Admittedly, for years this reasoning has served as my basis for resisting the notion of observing the Sabbath. Emerging from an extremely legalistic atmosphere, specifically my years in college, I can see numerous ways that I have reacted against being pressed under other people’s individual convictions (i.e., those things that are not explicitly characterized as sinful in Scripture). I’m not anti-authoritarian by nature, but the stifling atmosphere of that authoritarian environment certainly pushed me to treasure the freedom to work out righteousness by considering Scripture and not simply by following the convictions that someone has claimed for Scripture. And in short, as I came to the conclusion that if the New Testament gave Christians freedom from the requirements of the law, then we ought not to return to the Pharisaic practice of throwing people under the burden of weights that no one can bear.
Fundamentally, I am still okay with those ideas. And yet many things have changed. I’d like to think I have matured as a Christian, that I’ve been able to become more positive about non-obligatory aspects of Scripture that are still valuable for spiritual growth, that I’ve learned to read Scripture with more insight and complexity. But I also realize that a significant change in my response has simply been the positive example offered by other Christians, people who live in the Sabbatical principles with humility and love… and with shalom, a balance and a “right”ness in relationships.

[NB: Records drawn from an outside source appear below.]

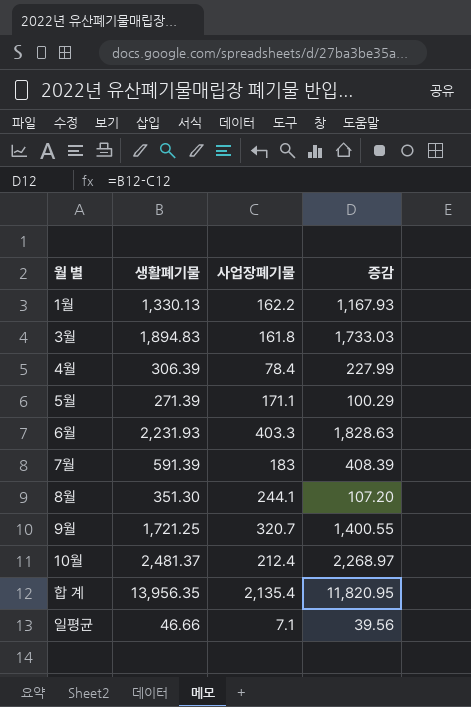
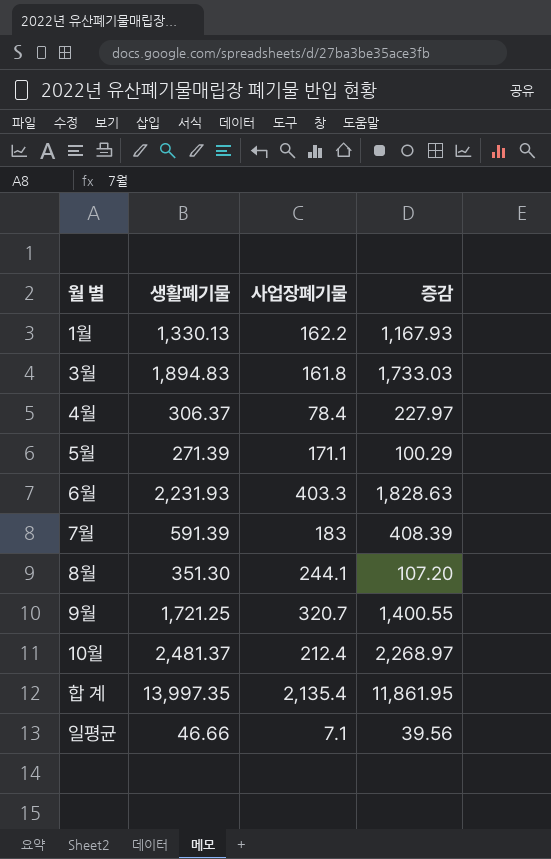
4월 | 생활폐기물: 306.39 -> 306.37
4월 | 증감: 227.99 -> 227.97
합 계 | 생활폐기물: 13,956.35 -> 13,997.35
합 계 | 증감: 11,820.95 -> 11,861.95

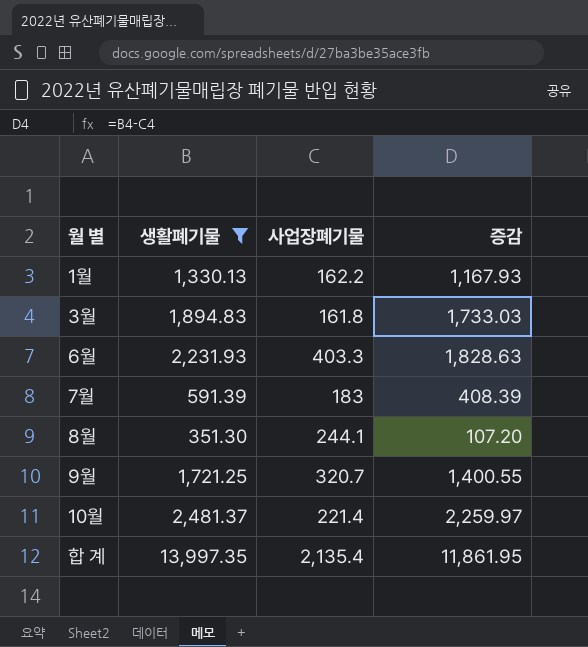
filter: none -> 생활폐기물 >= 351.30
10월 | 사업장폐기물: 212.4 -> 221.4
10월 | 증감: 2,268.97 -> 2,259.97

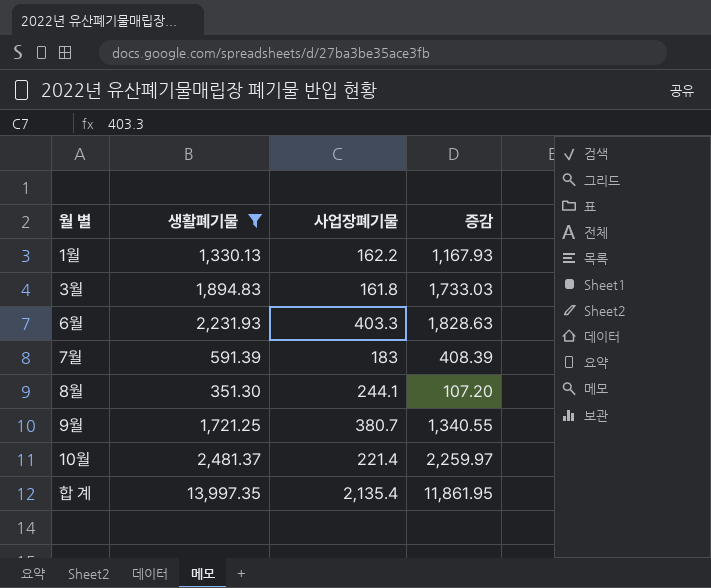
9월 | 사업장폐기물: 320.7 -> 380.7
9월 | 증감: 1,400.55 -> 1,340.55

So here I am: my first real attempt to have a day of rest. I am surprised to discover how much discipline it takes to actually practice the art of resting. After all, I could be reading or touching up a paper or translating. I am reminded of A.J. Jacobs’s report of his experience in The Year of Living Biblically; sure, I found it amusing and a somewhat sad reflection of our busy culture when I read about his struggle not to check his e-mail, to refuse to write, ultimately, not to allow himself to do work. My own parallel experience serves as reenforcement that I need to let go of that obsessiveness in me, to actually work at learning how to rest.

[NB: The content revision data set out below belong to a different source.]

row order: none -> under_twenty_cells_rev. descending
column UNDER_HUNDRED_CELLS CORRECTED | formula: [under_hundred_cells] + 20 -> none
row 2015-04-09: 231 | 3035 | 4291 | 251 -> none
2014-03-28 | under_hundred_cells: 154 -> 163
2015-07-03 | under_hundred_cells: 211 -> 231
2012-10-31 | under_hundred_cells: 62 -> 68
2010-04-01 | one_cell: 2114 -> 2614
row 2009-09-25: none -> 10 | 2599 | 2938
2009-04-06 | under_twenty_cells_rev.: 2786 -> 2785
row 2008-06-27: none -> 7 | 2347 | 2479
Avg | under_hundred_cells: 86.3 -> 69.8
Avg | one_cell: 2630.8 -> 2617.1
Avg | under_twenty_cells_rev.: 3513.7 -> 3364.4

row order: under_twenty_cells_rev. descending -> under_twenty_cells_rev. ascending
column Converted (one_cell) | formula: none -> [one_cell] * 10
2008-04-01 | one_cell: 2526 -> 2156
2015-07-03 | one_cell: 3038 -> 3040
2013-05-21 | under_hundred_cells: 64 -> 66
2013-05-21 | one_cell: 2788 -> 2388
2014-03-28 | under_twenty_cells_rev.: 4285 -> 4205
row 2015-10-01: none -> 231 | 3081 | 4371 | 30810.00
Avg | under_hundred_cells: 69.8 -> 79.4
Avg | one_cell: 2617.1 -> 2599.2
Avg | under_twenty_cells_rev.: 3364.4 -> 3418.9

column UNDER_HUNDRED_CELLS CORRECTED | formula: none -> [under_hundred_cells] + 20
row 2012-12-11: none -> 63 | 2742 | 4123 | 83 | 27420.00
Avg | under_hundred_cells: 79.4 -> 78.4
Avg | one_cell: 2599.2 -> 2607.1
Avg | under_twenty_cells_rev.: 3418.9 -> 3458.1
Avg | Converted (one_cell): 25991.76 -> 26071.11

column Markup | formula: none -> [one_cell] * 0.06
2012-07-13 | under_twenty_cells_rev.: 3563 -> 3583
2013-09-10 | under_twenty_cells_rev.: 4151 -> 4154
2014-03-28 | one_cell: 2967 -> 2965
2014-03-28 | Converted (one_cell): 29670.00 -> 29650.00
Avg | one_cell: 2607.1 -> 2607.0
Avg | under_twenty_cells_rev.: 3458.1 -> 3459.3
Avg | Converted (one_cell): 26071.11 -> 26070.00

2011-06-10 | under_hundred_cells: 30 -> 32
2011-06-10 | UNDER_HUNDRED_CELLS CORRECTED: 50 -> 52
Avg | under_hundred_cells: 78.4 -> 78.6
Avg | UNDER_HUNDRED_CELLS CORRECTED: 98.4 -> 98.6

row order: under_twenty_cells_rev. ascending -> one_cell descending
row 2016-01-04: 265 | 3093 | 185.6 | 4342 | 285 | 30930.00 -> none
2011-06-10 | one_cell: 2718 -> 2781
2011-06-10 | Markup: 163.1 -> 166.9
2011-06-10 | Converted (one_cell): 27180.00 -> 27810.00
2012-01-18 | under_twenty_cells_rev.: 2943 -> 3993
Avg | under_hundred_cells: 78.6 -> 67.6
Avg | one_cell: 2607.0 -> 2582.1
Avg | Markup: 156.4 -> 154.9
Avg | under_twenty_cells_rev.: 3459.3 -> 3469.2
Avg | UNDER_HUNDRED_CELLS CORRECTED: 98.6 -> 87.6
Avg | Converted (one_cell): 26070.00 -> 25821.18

As I close my first week at the beginning of PhD work, I hope this is the first day in a lifelong line of “Sabbatical” rests to come. It is an opportunity to take a break, to remember that the American fast-paced, goal-oriented lifestyle in which I too fully participate is not a faithful reflection of God’s intentions for toil or for human life and relationships in general. It is a reminder that even though we spend so little time doing it, worshiping God and being with people is actually what living is about.